- Activity: Among these records, tally each line with the word "sysd"; the answer is that number alone.

- Supplied records:
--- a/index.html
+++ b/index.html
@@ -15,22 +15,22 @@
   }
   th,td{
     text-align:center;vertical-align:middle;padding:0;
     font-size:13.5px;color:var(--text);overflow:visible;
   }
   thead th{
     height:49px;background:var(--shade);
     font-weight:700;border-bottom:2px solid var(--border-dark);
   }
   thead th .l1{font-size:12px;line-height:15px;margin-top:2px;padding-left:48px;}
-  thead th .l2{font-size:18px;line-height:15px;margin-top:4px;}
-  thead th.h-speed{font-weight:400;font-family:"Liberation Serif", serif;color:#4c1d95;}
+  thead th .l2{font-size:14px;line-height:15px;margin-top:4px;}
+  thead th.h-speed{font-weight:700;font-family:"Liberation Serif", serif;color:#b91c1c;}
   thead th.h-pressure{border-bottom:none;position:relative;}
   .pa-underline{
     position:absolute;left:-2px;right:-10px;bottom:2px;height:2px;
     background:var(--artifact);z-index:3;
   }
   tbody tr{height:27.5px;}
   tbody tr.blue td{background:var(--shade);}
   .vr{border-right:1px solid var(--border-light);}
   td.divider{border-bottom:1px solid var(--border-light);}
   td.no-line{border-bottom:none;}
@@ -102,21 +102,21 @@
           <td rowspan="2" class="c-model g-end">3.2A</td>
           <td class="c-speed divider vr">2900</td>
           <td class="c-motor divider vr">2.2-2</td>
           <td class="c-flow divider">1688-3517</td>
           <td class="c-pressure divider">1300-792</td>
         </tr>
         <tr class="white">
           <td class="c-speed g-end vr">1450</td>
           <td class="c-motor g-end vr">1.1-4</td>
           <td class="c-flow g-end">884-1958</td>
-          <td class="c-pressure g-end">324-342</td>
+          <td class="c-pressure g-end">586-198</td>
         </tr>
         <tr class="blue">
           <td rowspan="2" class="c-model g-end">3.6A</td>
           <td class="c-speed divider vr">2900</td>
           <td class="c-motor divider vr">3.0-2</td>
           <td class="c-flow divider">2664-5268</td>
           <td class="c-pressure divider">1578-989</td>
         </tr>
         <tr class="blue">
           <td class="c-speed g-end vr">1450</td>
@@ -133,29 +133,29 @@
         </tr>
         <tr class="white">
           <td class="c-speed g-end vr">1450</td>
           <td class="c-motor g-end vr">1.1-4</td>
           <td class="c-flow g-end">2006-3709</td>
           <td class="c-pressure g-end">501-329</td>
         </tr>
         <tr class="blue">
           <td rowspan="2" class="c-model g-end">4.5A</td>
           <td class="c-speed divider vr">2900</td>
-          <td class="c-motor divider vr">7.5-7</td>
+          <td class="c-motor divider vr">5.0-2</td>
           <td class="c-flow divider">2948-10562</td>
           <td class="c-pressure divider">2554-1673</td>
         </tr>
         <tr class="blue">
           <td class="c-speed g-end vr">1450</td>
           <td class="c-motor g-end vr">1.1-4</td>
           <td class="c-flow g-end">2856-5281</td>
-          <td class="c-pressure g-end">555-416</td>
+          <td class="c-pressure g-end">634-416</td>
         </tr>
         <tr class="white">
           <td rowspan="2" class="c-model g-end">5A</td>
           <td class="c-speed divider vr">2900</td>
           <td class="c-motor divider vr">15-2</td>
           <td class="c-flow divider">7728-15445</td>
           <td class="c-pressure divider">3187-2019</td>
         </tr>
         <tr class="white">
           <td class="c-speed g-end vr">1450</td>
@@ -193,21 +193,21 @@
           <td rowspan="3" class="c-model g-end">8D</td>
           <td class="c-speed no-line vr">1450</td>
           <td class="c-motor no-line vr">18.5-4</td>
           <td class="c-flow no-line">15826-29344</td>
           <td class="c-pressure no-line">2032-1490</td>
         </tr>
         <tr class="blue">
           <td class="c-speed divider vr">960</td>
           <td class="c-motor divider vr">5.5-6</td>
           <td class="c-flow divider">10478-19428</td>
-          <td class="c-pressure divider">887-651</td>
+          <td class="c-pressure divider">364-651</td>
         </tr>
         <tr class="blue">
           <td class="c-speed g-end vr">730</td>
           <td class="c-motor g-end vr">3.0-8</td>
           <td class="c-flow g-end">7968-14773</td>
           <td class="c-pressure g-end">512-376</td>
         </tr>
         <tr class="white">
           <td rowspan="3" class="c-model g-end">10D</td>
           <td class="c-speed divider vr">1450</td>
---
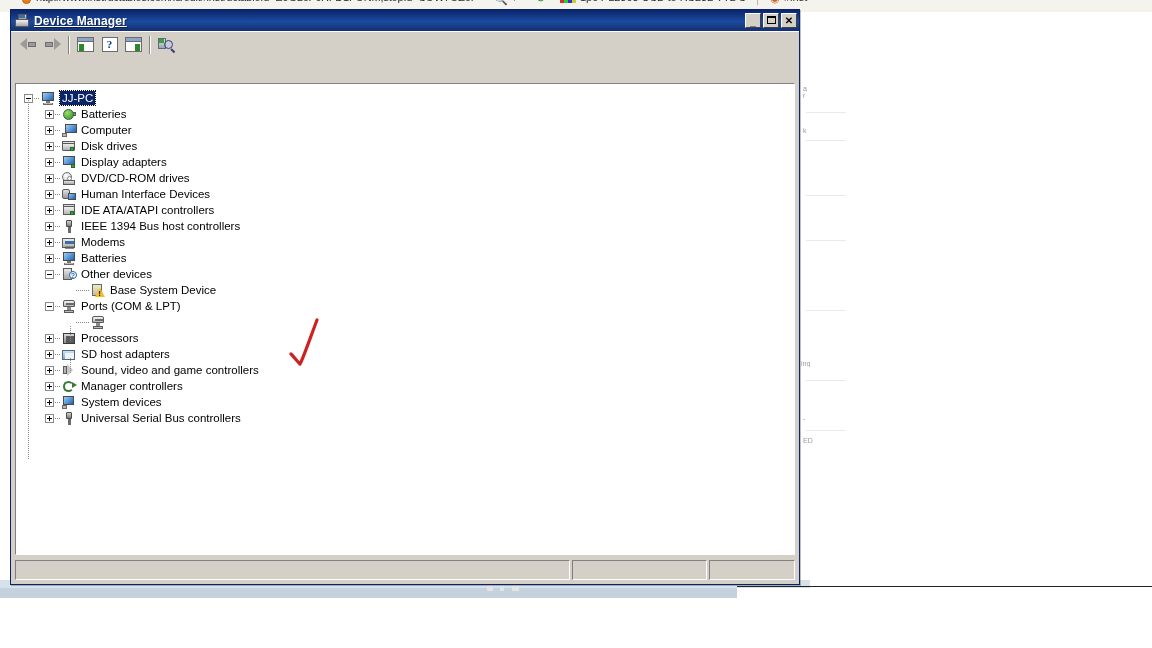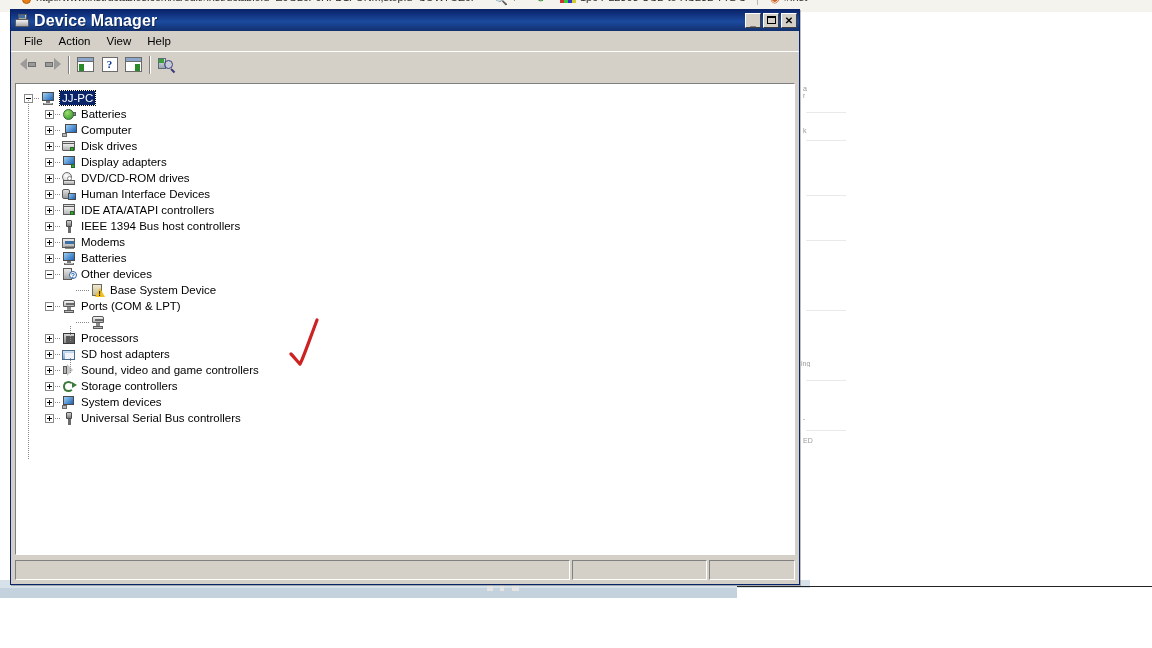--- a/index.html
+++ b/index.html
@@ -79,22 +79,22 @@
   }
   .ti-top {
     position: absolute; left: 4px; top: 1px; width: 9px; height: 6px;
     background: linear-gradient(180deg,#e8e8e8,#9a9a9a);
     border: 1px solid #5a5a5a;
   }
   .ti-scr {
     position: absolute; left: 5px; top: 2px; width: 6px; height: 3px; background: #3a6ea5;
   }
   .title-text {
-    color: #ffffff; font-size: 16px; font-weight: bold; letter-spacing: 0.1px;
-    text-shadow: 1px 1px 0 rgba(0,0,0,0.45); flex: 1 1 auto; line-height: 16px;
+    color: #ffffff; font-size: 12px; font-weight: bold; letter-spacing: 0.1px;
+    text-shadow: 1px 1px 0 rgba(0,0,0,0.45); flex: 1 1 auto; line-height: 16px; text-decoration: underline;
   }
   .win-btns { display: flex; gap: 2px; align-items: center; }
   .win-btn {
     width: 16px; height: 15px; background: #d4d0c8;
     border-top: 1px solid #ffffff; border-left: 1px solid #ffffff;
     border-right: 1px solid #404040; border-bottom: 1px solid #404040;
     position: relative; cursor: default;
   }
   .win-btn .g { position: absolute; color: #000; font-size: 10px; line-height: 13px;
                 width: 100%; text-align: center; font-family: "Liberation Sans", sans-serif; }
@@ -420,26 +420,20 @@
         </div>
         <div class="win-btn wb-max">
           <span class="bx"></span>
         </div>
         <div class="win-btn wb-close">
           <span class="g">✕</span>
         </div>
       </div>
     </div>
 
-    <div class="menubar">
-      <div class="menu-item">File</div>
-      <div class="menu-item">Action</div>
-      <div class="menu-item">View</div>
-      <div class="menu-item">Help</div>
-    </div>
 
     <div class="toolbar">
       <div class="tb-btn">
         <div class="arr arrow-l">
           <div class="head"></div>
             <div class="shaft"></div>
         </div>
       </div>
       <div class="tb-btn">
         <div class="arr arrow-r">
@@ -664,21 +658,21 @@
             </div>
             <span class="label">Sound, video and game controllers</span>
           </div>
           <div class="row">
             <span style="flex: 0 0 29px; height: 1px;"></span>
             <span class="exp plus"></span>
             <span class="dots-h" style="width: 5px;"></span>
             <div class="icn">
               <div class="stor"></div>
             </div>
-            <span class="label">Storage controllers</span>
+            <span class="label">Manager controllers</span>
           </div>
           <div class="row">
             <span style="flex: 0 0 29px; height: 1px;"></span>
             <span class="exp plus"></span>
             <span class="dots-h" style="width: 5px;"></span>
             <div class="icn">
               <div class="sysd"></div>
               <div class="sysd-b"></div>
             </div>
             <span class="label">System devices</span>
==
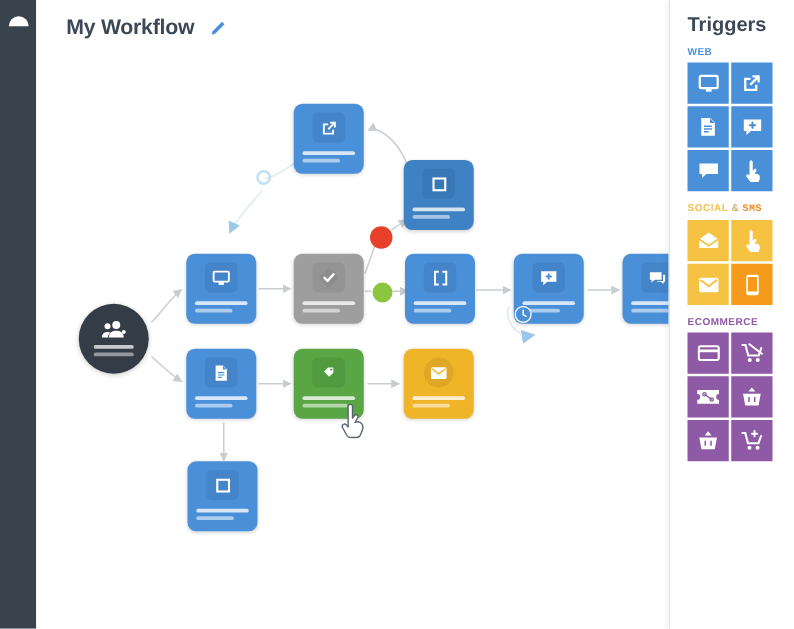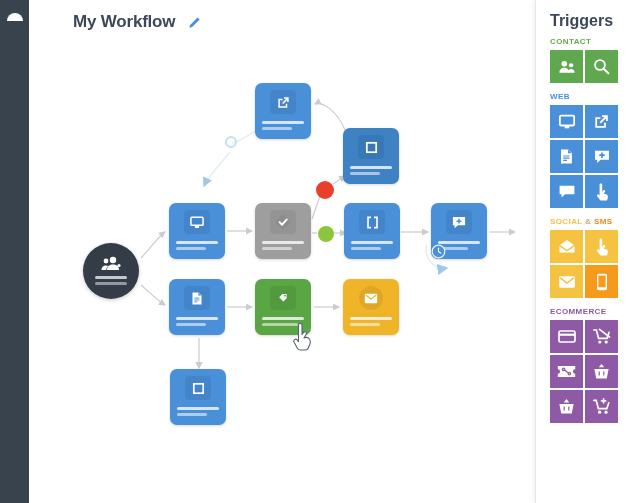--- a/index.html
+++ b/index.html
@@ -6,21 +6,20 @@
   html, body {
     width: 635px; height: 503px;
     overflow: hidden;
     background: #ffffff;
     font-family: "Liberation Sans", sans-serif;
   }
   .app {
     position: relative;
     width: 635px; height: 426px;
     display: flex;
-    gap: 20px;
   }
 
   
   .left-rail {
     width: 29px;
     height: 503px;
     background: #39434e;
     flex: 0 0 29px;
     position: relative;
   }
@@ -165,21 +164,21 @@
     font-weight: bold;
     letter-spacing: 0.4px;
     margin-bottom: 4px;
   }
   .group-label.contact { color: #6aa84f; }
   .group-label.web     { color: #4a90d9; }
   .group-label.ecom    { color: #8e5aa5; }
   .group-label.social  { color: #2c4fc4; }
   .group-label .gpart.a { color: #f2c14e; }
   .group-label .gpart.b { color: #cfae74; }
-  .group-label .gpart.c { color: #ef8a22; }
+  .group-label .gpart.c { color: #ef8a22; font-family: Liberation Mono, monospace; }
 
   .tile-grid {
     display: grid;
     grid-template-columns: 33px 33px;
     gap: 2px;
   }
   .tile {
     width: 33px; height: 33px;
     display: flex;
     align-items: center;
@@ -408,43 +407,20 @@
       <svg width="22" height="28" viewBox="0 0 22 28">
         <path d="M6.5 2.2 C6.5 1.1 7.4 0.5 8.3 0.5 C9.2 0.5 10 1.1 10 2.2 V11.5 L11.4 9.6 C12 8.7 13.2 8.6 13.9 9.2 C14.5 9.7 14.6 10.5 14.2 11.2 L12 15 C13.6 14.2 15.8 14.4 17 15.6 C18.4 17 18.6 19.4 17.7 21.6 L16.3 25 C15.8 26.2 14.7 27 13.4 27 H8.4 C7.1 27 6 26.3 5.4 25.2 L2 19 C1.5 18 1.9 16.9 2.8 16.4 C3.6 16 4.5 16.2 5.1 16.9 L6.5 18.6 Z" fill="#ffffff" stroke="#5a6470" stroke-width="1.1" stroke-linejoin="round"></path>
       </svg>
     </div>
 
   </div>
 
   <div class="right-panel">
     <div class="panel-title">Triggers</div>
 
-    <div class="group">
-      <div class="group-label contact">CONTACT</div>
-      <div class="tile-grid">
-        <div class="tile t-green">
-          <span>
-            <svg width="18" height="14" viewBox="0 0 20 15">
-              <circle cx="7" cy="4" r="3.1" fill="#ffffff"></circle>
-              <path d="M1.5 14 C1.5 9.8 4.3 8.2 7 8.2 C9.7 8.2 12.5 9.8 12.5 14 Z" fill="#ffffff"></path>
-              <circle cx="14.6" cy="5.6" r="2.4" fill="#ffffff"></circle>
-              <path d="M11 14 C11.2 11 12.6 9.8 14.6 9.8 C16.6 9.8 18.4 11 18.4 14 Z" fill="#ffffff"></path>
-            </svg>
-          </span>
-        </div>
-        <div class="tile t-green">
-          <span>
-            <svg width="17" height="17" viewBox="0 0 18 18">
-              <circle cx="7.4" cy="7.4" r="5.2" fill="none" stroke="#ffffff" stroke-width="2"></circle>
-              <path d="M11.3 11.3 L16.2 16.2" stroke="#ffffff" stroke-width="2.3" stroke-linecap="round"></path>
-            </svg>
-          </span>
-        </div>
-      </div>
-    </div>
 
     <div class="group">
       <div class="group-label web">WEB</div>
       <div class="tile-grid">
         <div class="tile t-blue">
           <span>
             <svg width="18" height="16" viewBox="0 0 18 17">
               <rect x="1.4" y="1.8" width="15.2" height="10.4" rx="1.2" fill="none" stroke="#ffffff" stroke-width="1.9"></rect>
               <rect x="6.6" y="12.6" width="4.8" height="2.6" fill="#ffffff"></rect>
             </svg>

- Exercise solution: 2